EXERCISE MATERIALS -
========

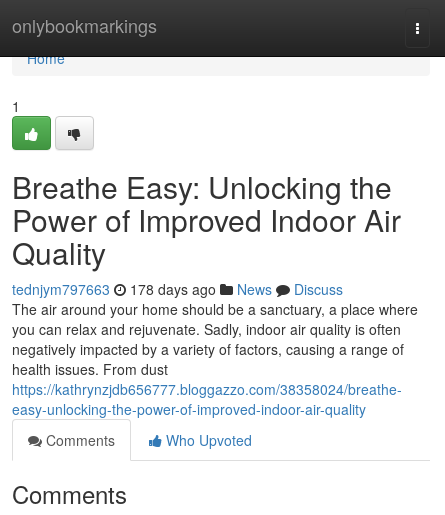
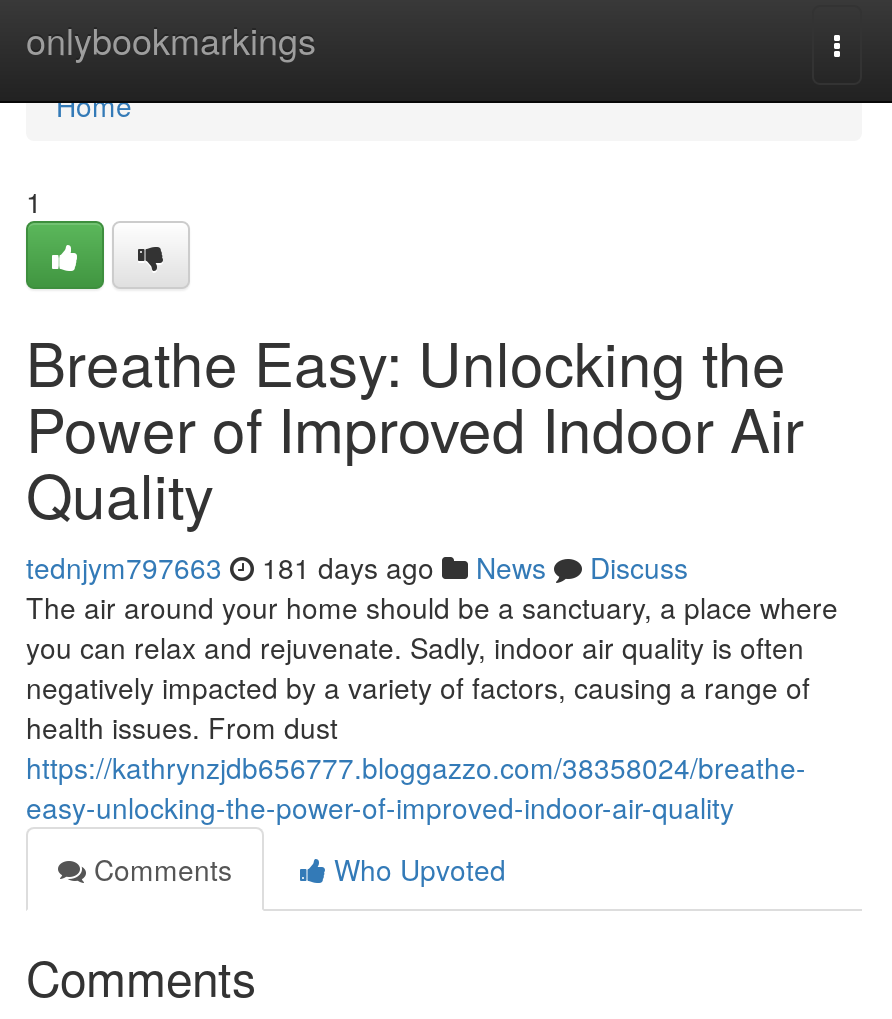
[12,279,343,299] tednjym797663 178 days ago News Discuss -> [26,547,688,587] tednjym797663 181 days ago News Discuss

========

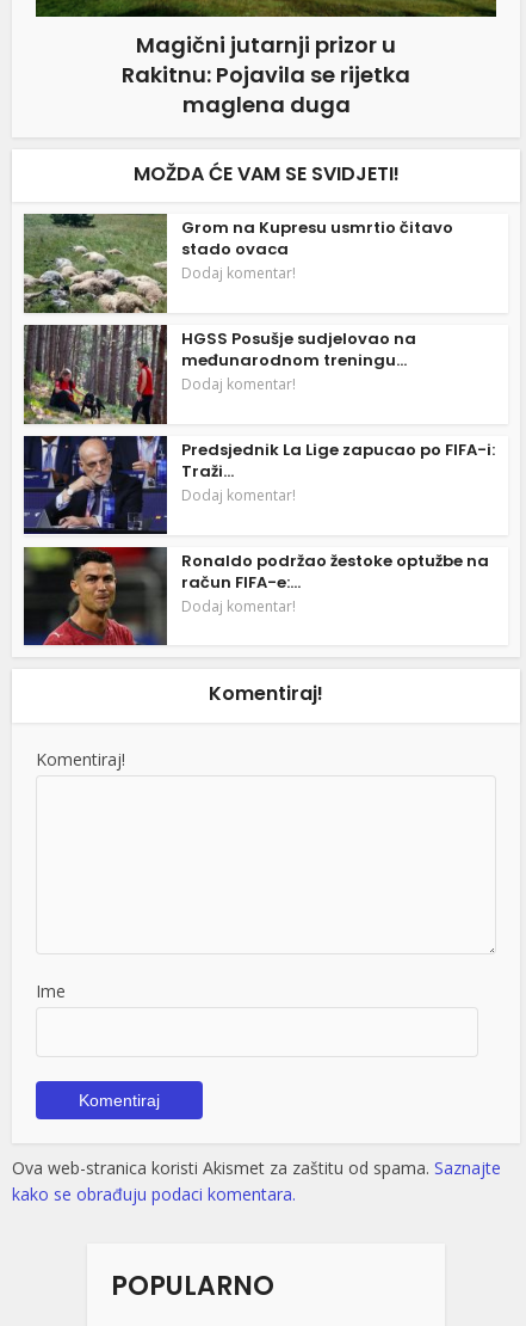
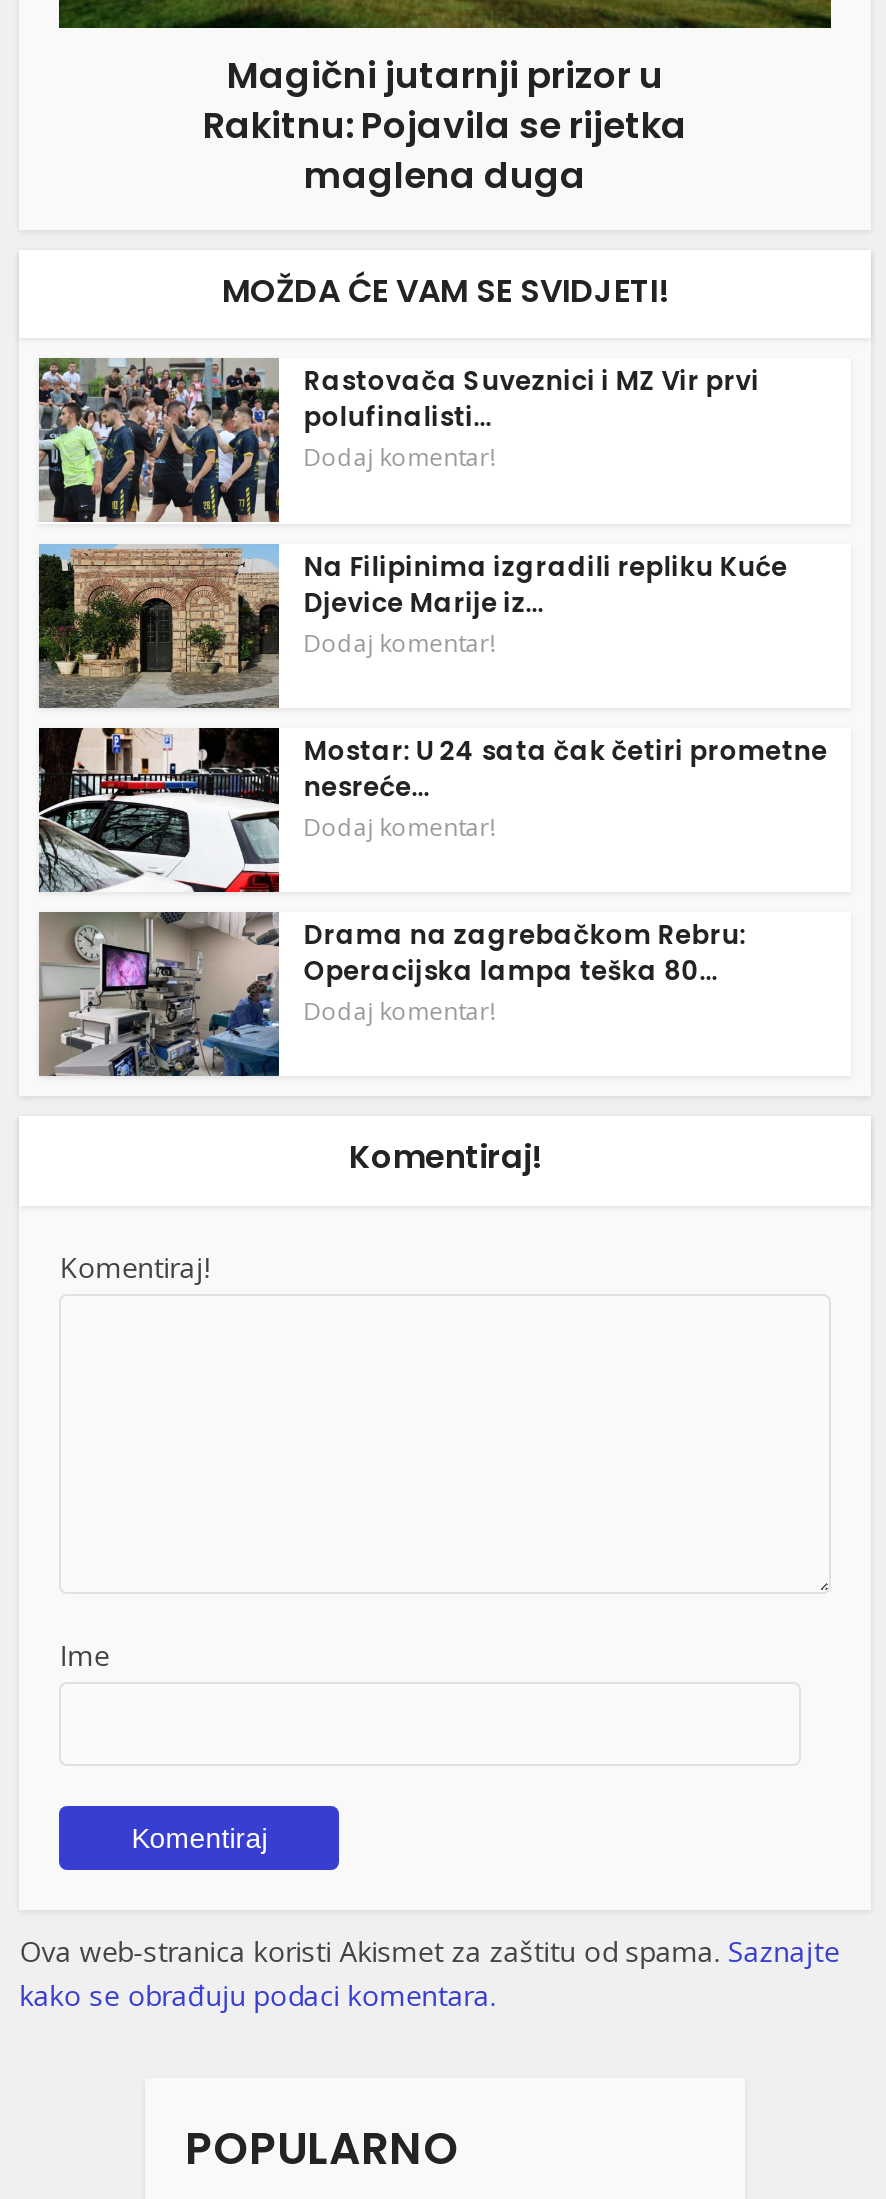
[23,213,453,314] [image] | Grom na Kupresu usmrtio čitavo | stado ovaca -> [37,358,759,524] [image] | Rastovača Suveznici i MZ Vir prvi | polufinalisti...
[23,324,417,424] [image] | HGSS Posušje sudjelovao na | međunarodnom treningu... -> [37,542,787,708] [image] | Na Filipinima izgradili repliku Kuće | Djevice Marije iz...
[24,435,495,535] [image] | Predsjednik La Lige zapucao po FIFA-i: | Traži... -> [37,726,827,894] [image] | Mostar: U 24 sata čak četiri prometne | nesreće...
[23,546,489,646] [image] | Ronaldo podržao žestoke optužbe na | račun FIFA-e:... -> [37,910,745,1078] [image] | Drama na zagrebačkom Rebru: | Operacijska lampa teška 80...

========

EXERCISE INSTRUCTIONS - All lines above containing the string "FIFA": copy each one.

RESPONSE FOR THIS EXERCISE -
[24,435,495,535] [image] | Predsjednik La Lige zapucao po FIFA-i: | Traži... -> [37,726,827,894] [image] | Mostar: U 24 sata čak četiri prometne | nesreće...
[23,546,489,646] [image] | Ronaldo podržao žestoke optužbe na | račun FIFA-e:... -> [37,910,745,1078] [image] | Drama na zagrebačkom Rebru: | Operacijska lampa teška 80...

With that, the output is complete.